I MUST stop listening!
Ok. I found The Pull about a month or so ago. I’d been researching MTB frames and thought I’d made my decision when I listened to the Sycip podcast. Then I kept listening to podcasts. I ended up putting a deposit down on a Paul Sadoff built Rock Lobster ... but kept listening to podcasts. After every podcast, I seriously think about ordering a frame from each of the builders. I MUST stop listening (listening to Dave Wages, now I want/need a lugged MTB frame)! Great interviews, keep up the great work.
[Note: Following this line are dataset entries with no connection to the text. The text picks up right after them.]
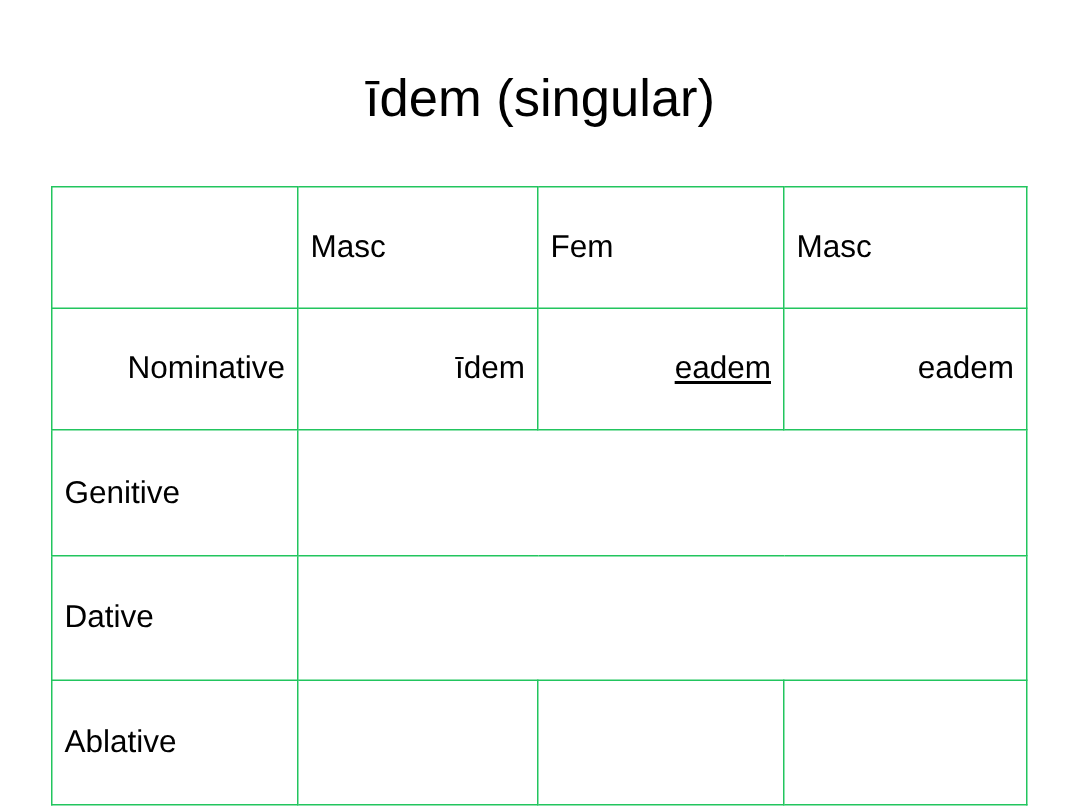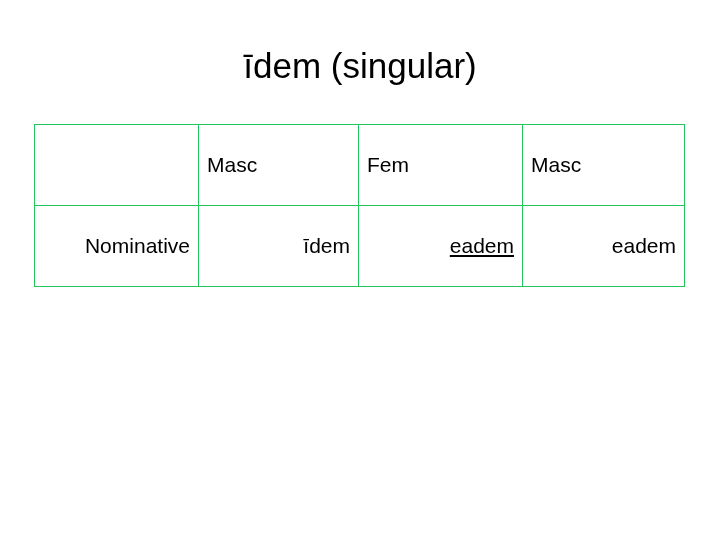"Genitive" tr.row-gen { html: none -> <tr> <td>Genitive</td> <td></td> </tr> }
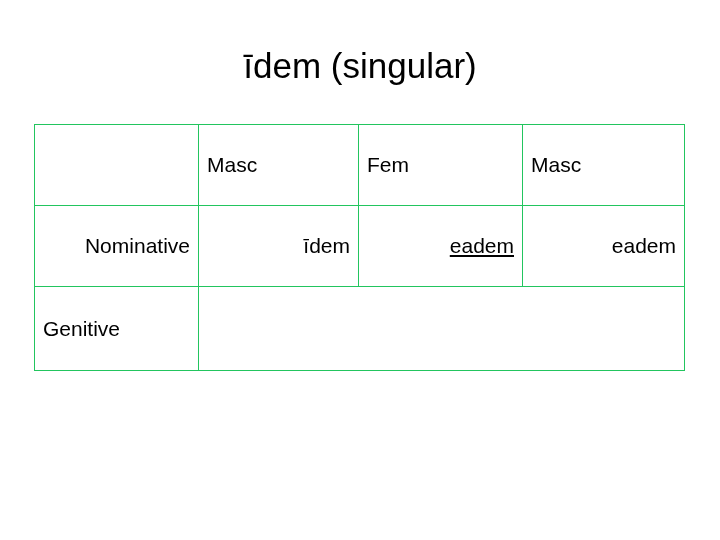"Dative" tr.row-dat { html: none -> <tr> <td>Dative</td> <td></td> </tr> }
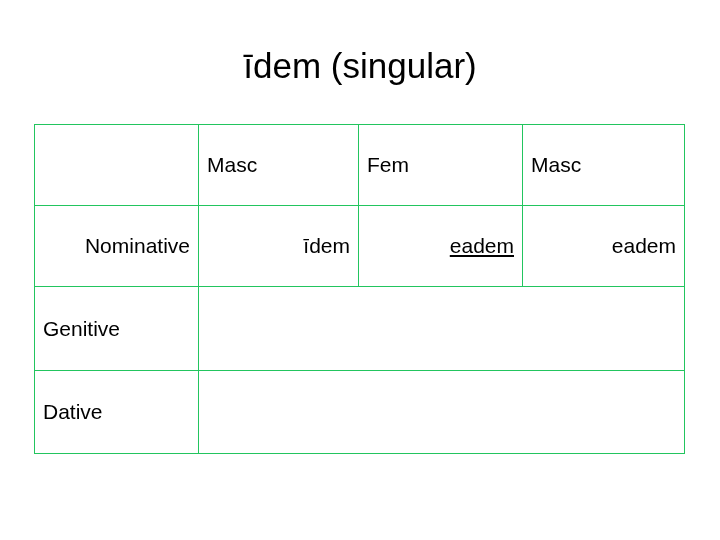"Ablative" tr.row-abl { html: none -> <tr> <td>Ablative</td> <td></td> <td></td> <td></td> </tr> }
Rich from San Francisco Bay Area.
Craft + advocacy
It's not far outside your wheelhouse to broadcast Austin McInerny's enthusiasm for NICA. Tomorrow's bike designers & users, environmental stewards and transportation regulators start off as kids on bikes. Austin's narrative is spot on.
Pushing The Pull!
Love this show, and can't wait for the next one. I love hearing what makes real bike artisans tick and how they do their craft. If you love the equipment as much as the ride...you'll enjoy the program. And Patrick Brady's knowledge and enthusiasm makes him a great host and interviewer.